• [What is being asked]
Your answer must be the full listing, reproduced exactly, minus any pictures.

Data excerpts section start

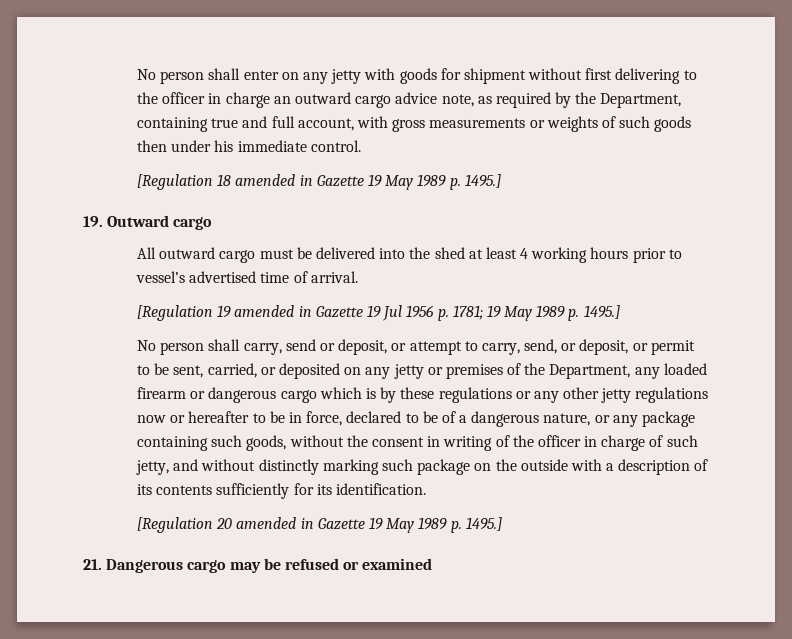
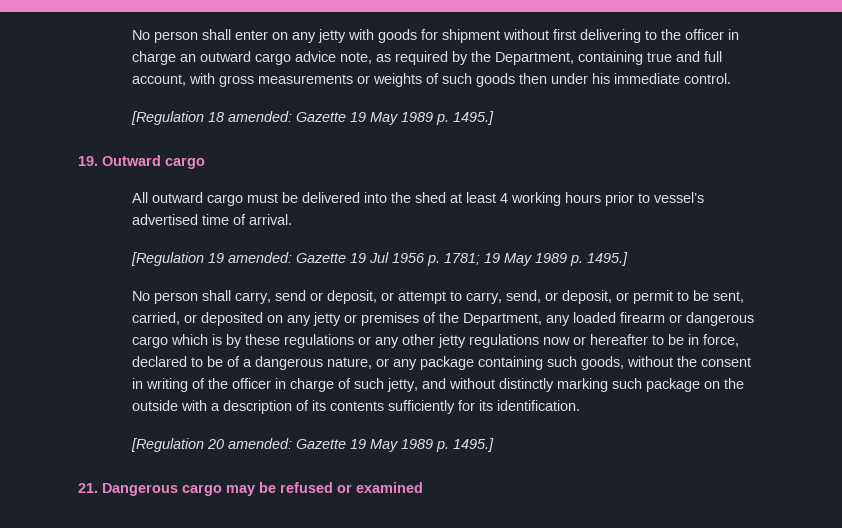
- [Regulation 18 amended in Gazette 19 May 1989 p. 1495.]
+ [Regulation 18 amended: Gazette 19 May 1989 p. 1495.]
- [Regulation 19 amended in Gazette 19 Jul 1956 p. 1781; 19 May 1989 p. 1495.]
+ [Regulation 19 amended: Gazette 19 Jul 1956 p. 1781; 19 May 1989 p. 1495.]
- [Regulation 20 amended in Gazette 19 May 1989 p. 1495.]
+ [Regulation 20 amended: Gazette 19 May 1989 p. 1495.]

Data excerpts section end

• [Task result]
- [Regulation 18 amended in Gazette 19 May 1989 p. 1495.]
+ [Regulation 18 amended: Gazette 19 May 1989 p. 1495.]
- [Regulation 19 amended in Gazette 19 Jul 1956 p. 1781; 19 May 1989 p. 1495.]
+ [Regulation 19 amended: Gazette 19 Jul 1956 p. 1781; 19 May 1989 p. 1495.]
- [Regulation 20 amended in Gazette 19 May 1989 p. 1495.]
+ [Regulation 20 amended: Gazette 19 May 1989 p. 1495.]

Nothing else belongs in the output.